The Vampire
I have been wary of vampire-based theatrical productions since seeing a certain Bouncy Castle Dracula at last year's Edinburgh Fringe. That production was every bit as innovative and entertaining as its title suggests and The Vampire does top it in one major respect: the lack of a bouncy castle. I appreciate that, as the director's notes stress, this is meant to be simple and enjoyable melodrama, far from taking itself seriously - indeed the author himself wrote a parody of it - but that does mean that the production is essentially a pantomime without the jokes. Perhaps I am too trapped in a (post-) modernist, anti-structuralist, absurdist, minimalist view of the theatre to appreciate the simplicity and enjoyment inherent in The Vampire, but I would be very much surprised if most of the audience weren't as well.

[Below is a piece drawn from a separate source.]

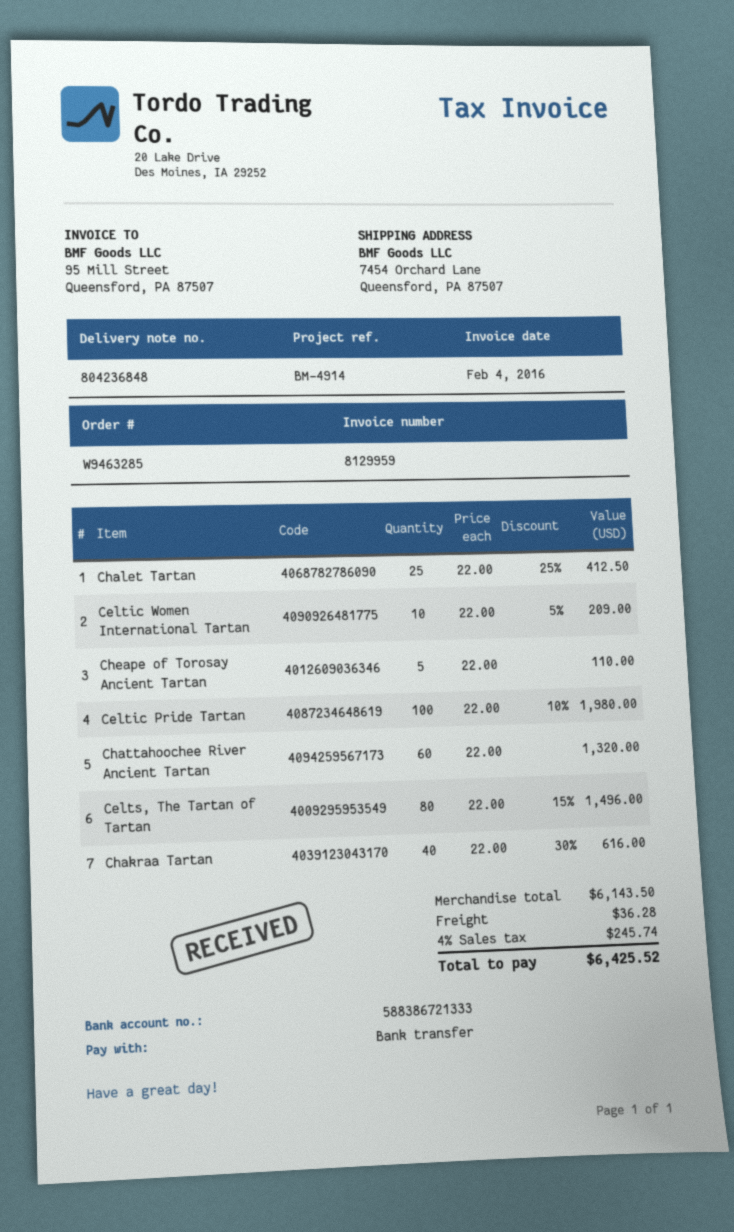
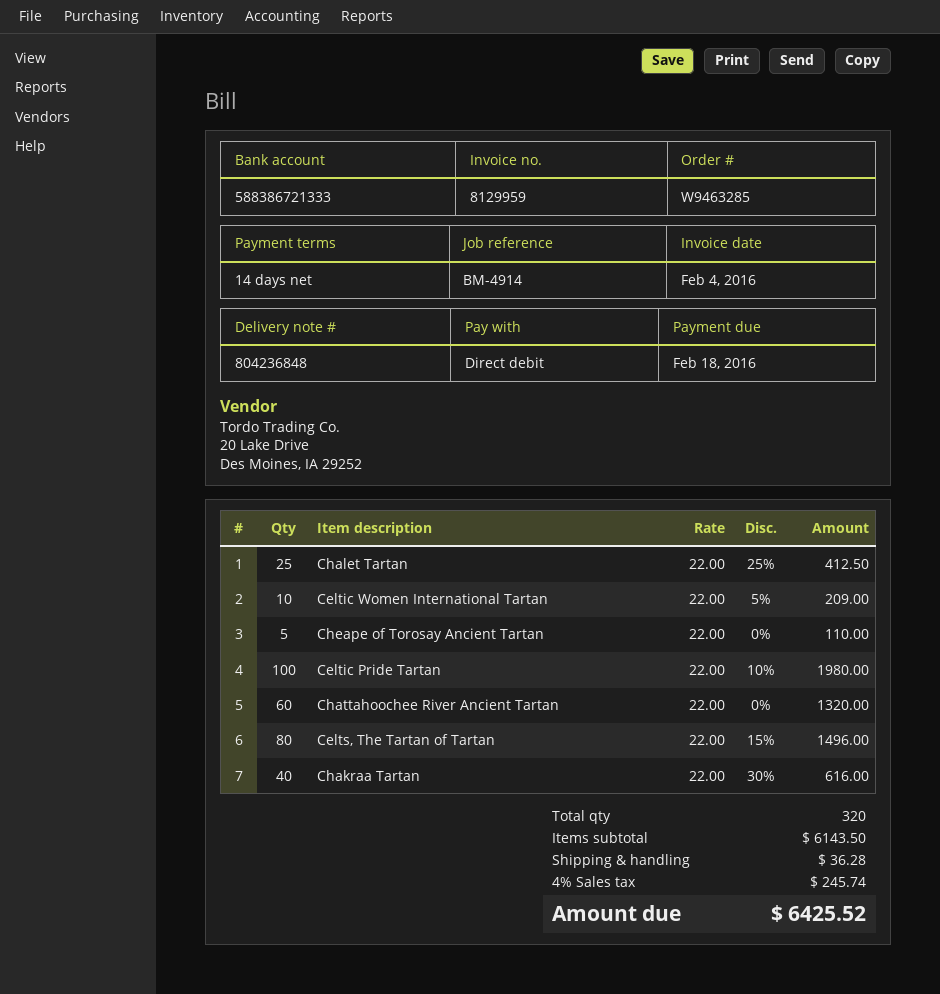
payment method: bank transfer -> direct debit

A better production might have helped: no one seemed particularly confident on stage, either with their actions or their lines, and, though there was nothing hideously wrong, the whole production struggled to get above the level of a decent school play. There was, apparently, an effort to remain "sensitive to the time period without constraining ourselves with absolute authenticity in our costumes, setting and original music." This could just about hold water until the toy swords were drawn for the fight scene.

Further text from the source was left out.